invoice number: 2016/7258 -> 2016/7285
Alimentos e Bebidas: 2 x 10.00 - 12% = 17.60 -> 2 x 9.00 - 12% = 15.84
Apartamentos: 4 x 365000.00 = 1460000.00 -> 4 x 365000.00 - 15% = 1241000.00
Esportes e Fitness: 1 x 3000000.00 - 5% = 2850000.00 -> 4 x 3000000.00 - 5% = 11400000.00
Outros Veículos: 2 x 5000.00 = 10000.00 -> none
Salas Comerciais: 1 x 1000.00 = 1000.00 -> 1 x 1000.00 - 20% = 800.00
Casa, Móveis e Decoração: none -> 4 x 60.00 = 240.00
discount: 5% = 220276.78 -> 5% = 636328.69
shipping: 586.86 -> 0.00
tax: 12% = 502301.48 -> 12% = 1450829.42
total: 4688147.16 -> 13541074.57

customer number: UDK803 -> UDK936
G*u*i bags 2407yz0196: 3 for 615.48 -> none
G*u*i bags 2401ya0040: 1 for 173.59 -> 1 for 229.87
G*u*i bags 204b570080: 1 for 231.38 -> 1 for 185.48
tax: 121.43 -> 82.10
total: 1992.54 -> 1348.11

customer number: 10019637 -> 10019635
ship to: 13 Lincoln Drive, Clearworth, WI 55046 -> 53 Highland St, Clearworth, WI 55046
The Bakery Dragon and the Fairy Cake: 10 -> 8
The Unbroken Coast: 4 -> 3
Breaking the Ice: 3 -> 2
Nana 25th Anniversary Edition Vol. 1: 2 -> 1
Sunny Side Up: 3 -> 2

[Your goal]:
Take the line that contains "total: 1992.54 -> 1348.11" and each line after it through the end of the records, and repeat them all exactly. Nothing else.

[Exercise result]:
total: 1992.54 -> 1348.11

customer number: 10019637 -> 10019635
ship to: 13 Lincoln Drive, Clearworth, WI 55046 -> 53 Highland St, Clearworth, WI 55046
The Bakery Dragon and the Fairy Cake: 10 -> 8
The Unbroken Coast: 4 -> 3
Breaking the Ice: 3 -> 2
Nana 25th Anniversary Edition Vol. 1: 2 -> 1
Sunny Side Up: 3 -> 2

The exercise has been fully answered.